## Fine-tune Mixtral-7B for sentiment


In [1]:
import os
os.environ["CUDA_VISIBLE_DEVICES"] = "0"
os.environ["TOKENIZERS_PARALLELISM"] = "false"

In [2]:
import warnings
warnings.filterwarnings("ignore")

In [3]:
import os
os.environ["WANDB_DISABLED"] = "true"

In the following cell there are all the other imports for running the notebook

In [4]:
import numpy as np
import pandas as pd
import os
from tqdm import tqdm
import bitsandbytes as bnb
import torch
import torch.nn as nn
import transformers
from datasets import Dataset
from peft import LoraConfig, PeftConfig
from trl import SFTTrainer
from transformers import (AutoModelForCausalLM, 
                          AutoTokenizer, 
                          BitsAndBytesConfig, 
                          TrainingArguments, 
                          pipeline, 
                          logging)
from sklearn.metrics import (accuracy_score, 
                             classification_report, 
                             confusion_matrix)
from sklearn.model_selection import train_test_split

[2024-02-22 14:12:01,100] [INFO] [real_accelerator.py:191:get_accelerator] Setting ds_accelerator to cuda (auto detect)


In [5]:
print(f"pytorch version {torch.__version__}")

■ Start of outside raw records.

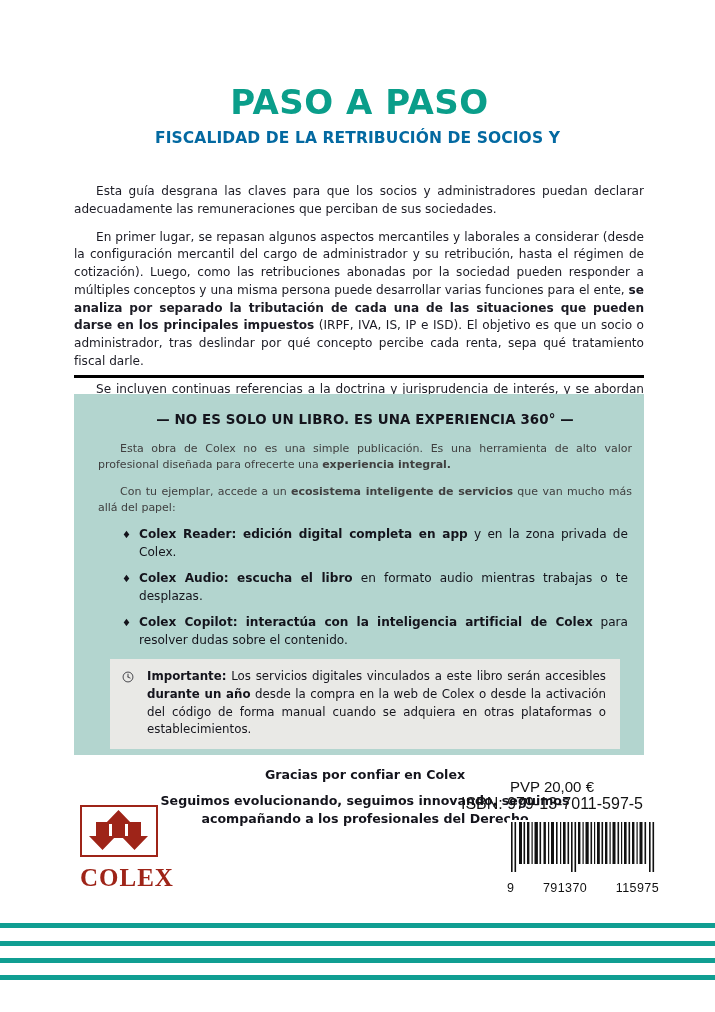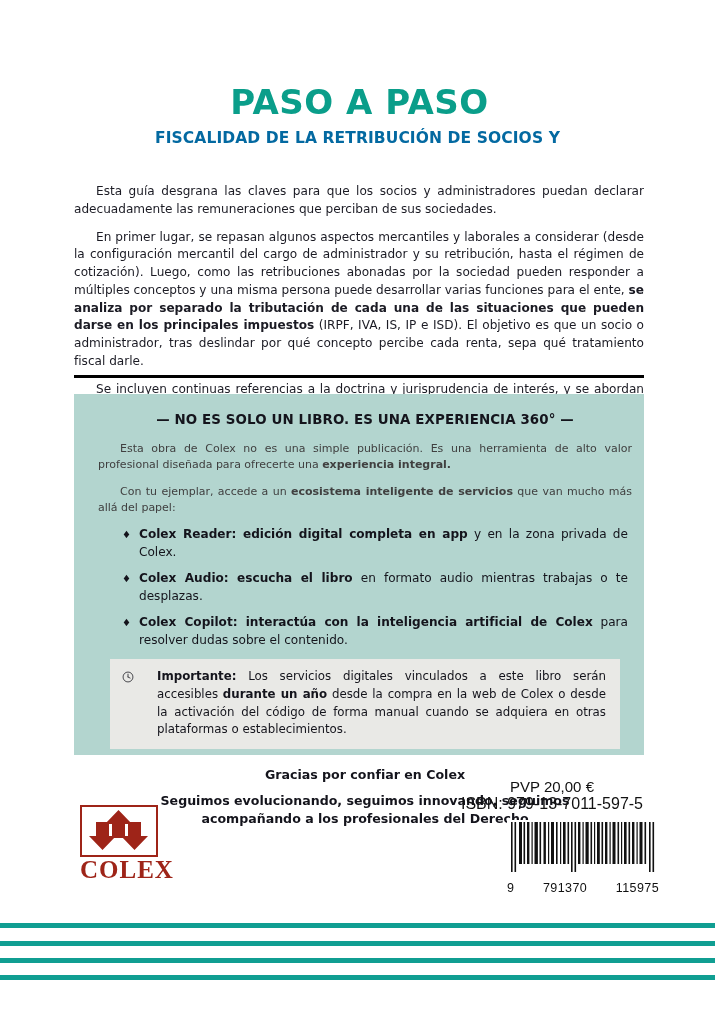--- a/index.html
+++ b/index.html
@@ -141,7 +141,7 @@
     background: #e9e9e6;
     padding: 9px 14px 10px 12px;
     display: flex;
-    gap: 23px;
+    gap: 13px;
     align-items: flex-start;
   }
   .callout-icon {

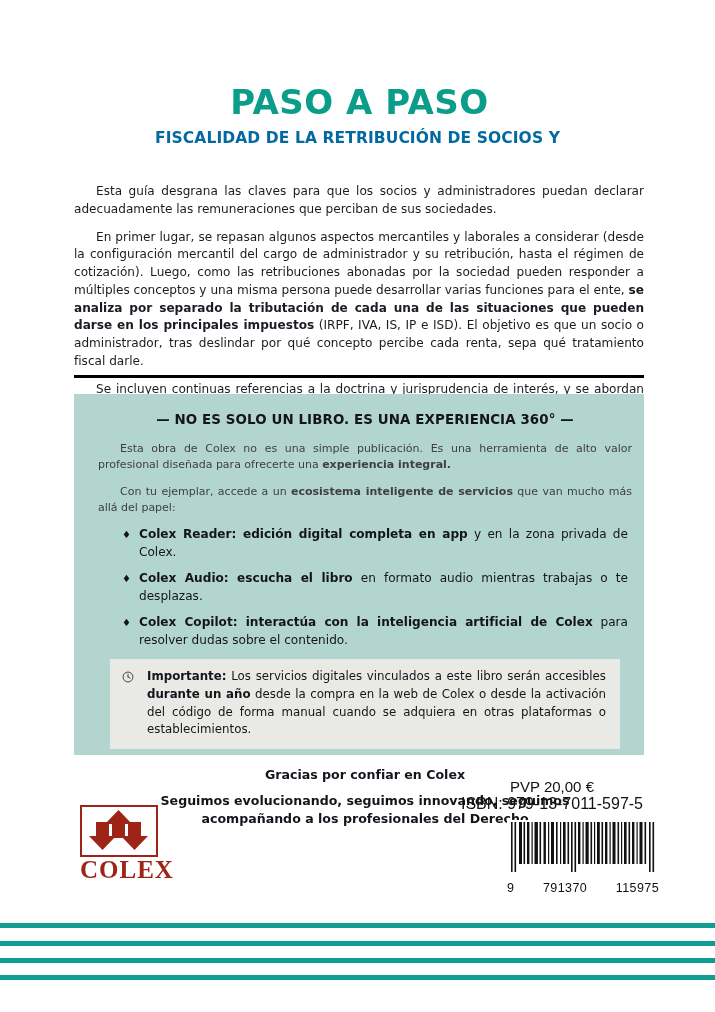--- a/index.html
+++ b/index.html
@@ -202,7 +202,7 @@
     font-size: 25px;
     letter-spacing: 1px;
     color: #9e2418;
-    margin-top: 0;
+    margin-top: 8px;
     text-align: center;
     width: 78px;
     line-height: 1.05;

pytorch version 2.1.2+cu121


In [6]:
filename = "/home/jomondal/experiments/mywork/llama_exp/dataset/fin_sentiment/all-data.csv"

df = pd.read_csv(filename, 
                 names=["sentiment", "text"],
                 encoding="utf-8", encoding_errors="replace")

X_train = list()
X_test = list()
for sentiment in ["positive", "neutral", "negative"]:
    train, test  = train_test_split(df[df.sentiment==sentiment], 
                                    train_size=300,
                                    test_size=300, 
                                    random_state=42)
    X_train.append(train)
    X_test.append(test)

X_train = pd.concat(X_train).sample(frac=1, random_state=10)
X_test = pd.concat(X_test)

eval_idx = [idx for idx in df.index if idx not in list(train.index) + list(test.index)]
X_eval = df[df.index.isin(eval_idx)]
X_eval = (X_eval
          .groupby('sentiment', group_keys=False)
          .apply(lambda x: x.sample(n=50, random_state=10, replace=True)))
X_train = X_train.reset_index(drop=True)

def generate_prompt(data_point):
    return f"""
            Analyze the sentiment of the news headline enclosed in square brackets, 
            determine if it is positive, neutral, or negative, and return the answer as 
            the corresponding sentiment label "positive" or "neutral" or "negative".

            [{data_point["text"]}] = {data_point["sentiment"]}
            """.strip()

def generate_test_prompt(data_point):
    return f"""
            Analyze the sentiment of the news headline enclosed in square brackets, 
            determine if it is positive, neutral, or negative, and return the answer as 
            the corresponding sentiment label "positive" or "neutral" or "negative".

            [{data_point["text"]}] = """.strip()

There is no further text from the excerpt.